[Revision tracking records]
= Beginning of Section =
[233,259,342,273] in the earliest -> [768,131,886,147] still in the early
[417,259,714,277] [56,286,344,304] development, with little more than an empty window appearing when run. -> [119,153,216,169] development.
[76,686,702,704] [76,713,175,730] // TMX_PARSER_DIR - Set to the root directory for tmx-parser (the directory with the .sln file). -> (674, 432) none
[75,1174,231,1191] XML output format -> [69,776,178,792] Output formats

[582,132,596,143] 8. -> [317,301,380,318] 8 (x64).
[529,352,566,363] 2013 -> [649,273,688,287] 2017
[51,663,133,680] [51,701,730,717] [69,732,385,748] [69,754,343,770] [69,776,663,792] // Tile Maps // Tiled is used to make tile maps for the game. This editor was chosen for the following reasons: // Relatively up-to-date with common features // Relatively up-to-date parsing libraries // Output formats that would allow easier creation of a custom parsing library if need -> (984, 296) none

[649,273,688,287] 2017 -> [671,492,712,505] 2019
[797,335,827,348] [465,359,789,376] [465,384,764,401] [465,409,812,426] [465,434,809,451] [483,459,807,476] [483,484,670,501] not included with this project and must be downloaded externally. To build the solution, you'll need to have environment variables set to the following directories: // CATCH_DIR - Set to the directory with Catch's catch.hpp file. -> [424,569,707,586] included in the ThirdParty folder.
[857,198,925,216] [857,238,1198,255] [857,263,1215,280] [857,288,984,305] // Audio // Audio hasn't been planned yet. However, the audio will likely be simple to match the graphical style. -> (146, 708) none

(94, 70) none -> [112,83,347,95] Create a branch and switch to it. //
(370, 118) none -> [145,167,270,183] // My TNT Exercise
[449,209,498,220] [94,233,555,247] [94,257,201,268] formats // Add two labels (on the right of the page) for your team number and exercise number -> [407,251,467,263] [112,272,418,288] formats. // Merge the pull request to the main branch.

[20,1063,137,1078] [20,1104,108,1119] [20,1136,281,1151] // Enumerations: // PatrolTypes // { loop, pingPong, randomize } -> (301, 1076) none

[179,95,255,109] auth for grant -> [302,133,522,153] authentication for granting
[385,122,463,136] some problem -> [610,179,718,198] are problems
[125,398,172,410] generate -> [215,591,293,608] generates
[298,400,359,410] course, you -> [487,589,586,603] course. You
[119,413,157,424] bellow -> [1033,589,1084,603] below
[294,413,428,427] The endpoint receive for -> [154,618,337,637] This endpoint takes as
= End of Section =
**Problem requirements**
Nothing in the data may be left out; copy every line exactly.

**Solution to the exercise**
[233,259,342,273] in the earliest -> [768,131,886,147] still in the early
[417,259,714,277] [56,286,344,304] development, with little more than an empty window appearing when run. -> [119,153,216,169] development.
[76,686,702,704] [76,713,175,730] // TMX_PARSER_DIR - Set to the root directory for tmx-parser (the directory with the .sln file). -> (674, 432) none
[75,1174,231,1191] XML output format -> [69,776,178,792] Output formats

[582,132,596,143] 8. -> [317,301,380,318] 8 (x64).
[529,352,566,363] 2013 -> [649,273,688,287] 2017
[51,663,133,680] [51,701,730,717] [69,732,385,748] [69,754,343,770] [69,776,663,792] // Tile Maps // Tiled is used to make tile maps for the game. This editor was chosen for the following reasons: // Relatively up-to-date with common features // Relatively up-to-date parsing libraries // Output formats that would allow easier creation of a custom parsing library if need -> (984, 296) none

[649,273,688,287] 2017 -> [671,492,712,505] 2019
[797,335,827,348] [465,359,789,376] [465,384,764,401] [465,409,812,426] [465,434,809,451] [483,459,807,476] [483,484,670,501] not included with this project and must be downloaded externally. To build the solution, you'll need to have environment variables set to the following directories: // CATCH_DIR - Set to the directory with Catch's catch.hpp file. -> [424,569,707,586] included in the ThirdParty folder.
[857,198,925,216] [857,238,1198,255] [857,263,1215,280] [857,288,984,305] // Audio // Audio hasn't been planned yet. However, the audio will likely be simple to match the graphical style. -> (146, 708) none

(94, 70) none -> [112,83,347,95] Create a branch and switch to it. //
(370, 118) none -> [145,167,270,183] // My TNT Exercise
[449,209,498,220] [94,233,555,247] [94,257,201,268] formats // Add two labels (on the right of the page) for your team number and exercise number -> [407,251,467,263] [112,272,418,288] formats. // Merge the pull request to the main branch.

[20,1063,137,1078] [20,1104,108,1119] [20,1136,281,1151] // Enumerations: // PatrolTypes // { loop, pingPong, randomize } -> (301, 1076) none

[179,95,255,109] auth for grant -> [302,133,522,153] authentication for granting
[385,122,463,136] some problem -> [610,179,718,198] are problems
[125,398,172,410] generate -> [215,591,293,608] generates
[298,400,359,410] course, you -> [487,589,586,603] course. You
[119,413,157,424] bellow -> [1033,589,1084,603] below
[294,413,428,427] The endpoint receive for -> [154,618,337,637] This endpoint takes as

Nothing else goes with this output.